REPUBLIKA.CO.ID, JAKARTA -- Generasi Z menghadapi krisis finansial terburuk yang belum pernah dialami oleh generasi sebelumnya. Meningkatnya biaya hidup, tingginya utang pribadi, dan stagnasi upah membuat banyak dari mereka kesulitan membangun masa depan yang stabil secara finansial.
Laporan "Better Money Habits 2025" dari Bank of America mencatat, sebanyak 72 persen Gen Z dewasa (usia 18-28 tahun) secara aktif berusaha memperbaiki keuangannya.

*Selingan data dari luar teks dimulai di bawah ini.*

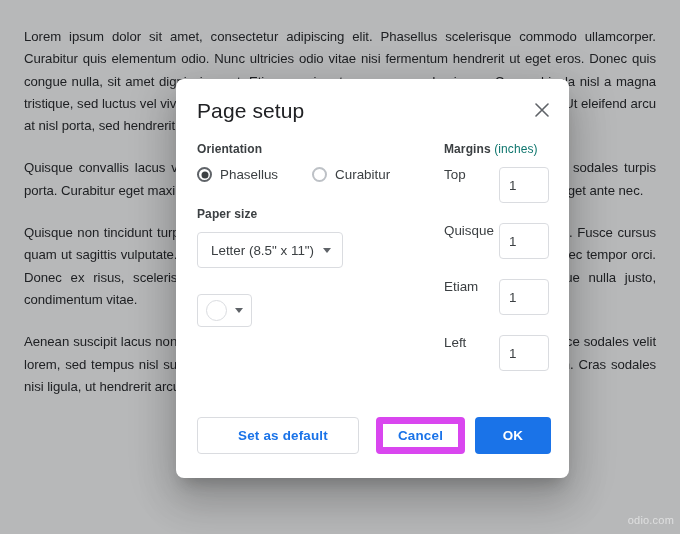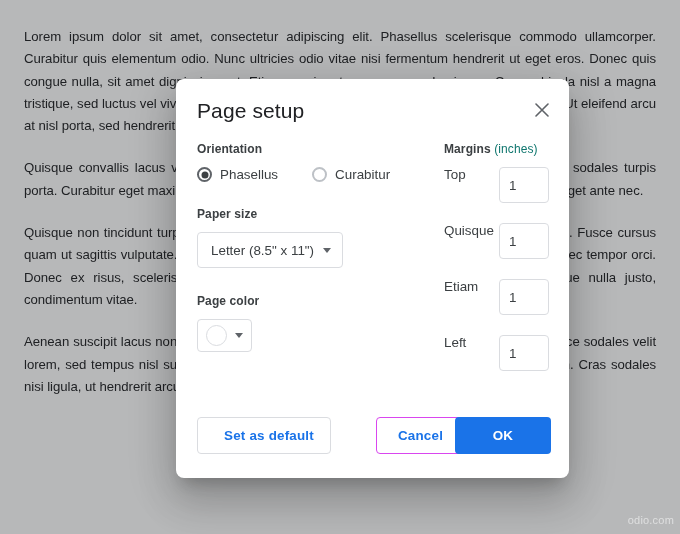"Page color" div.section-label { html: <div>Page color</div> -> none }
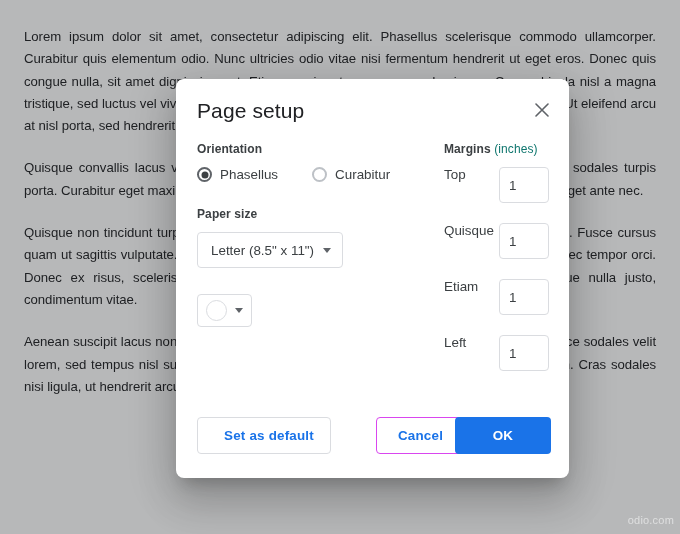"Set as default" #set-default-btn { width: 134px -> 162px }
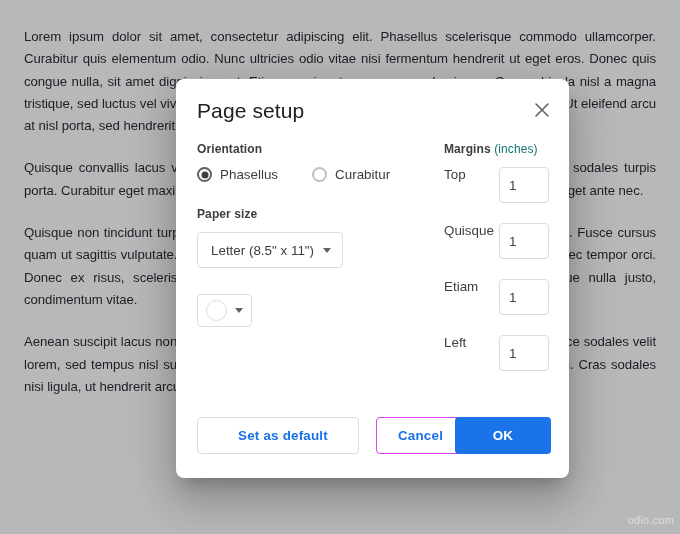"Cancel" #cancel-btn { border: 1px solid #d946ef -> 7px solid #d946ef }
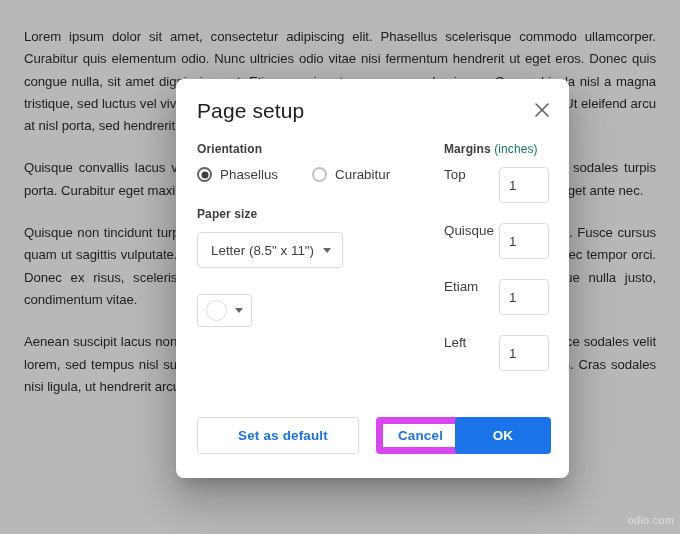"OK" #ok-btn { width: 96px -> 76px }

Namun mereka tetap berada di bawah tekanan ekonomi yang tidak bersahabat.
Menurut laporan itu, mayoritas Gen Z mengeluhkan pengeluaran bulanan yang jauh lebih tinggi dari perkiraan. Biaya bahan makanan (63 persen), sewa dan tagihan utilitas (47 persen), serta makan di luar (42 persen) menjadi pos pengeluaran yang paling membengkak.
"Sebanyak 51 persen bahkan menyebut biaya hidup sebagai penghambat utama menuju kestabilan finansial," demikian berdasarkan laporan tersebut, dilansir dari The Economic Times, Sabtu (2/8/2025).
Tak hanya kebutuhan pokok yang terdampak, tekanan ekonomi juga mempengaruhi kehidupan romansa kelompok muda-mudi ini. Data menunjukkan bahwa sekitar 53 persen laki-laki dan 54 persen perempuan Gen Z tidak memiliki dana untuk berkencan setiap bulannya.
Kebiasaan self-reward yang dilakukan sebagai bentuk perayaan kecil atau pelarian dari stres juga menjadi sorotan dalam laporan ini. Sekitar 57 persen Gen Z mengaku membeli hadiah untuk diri sendiri setidaknya seminggu sekali. Namun, bagi 59 persen, kebiasaan ini sering memicu pemborosan.
Saat kecemasan finansial muncul, 90 persen Gen Z juga merespons secara aktif dengan mengecek saldo bank atau membuat anggaran. Akan tetapi, sepertiga (33 persen) justru menghindari mengelola keuangan karena stres, sementara 30 persen cenderung belanja impulsif sebagai pelarian emosional.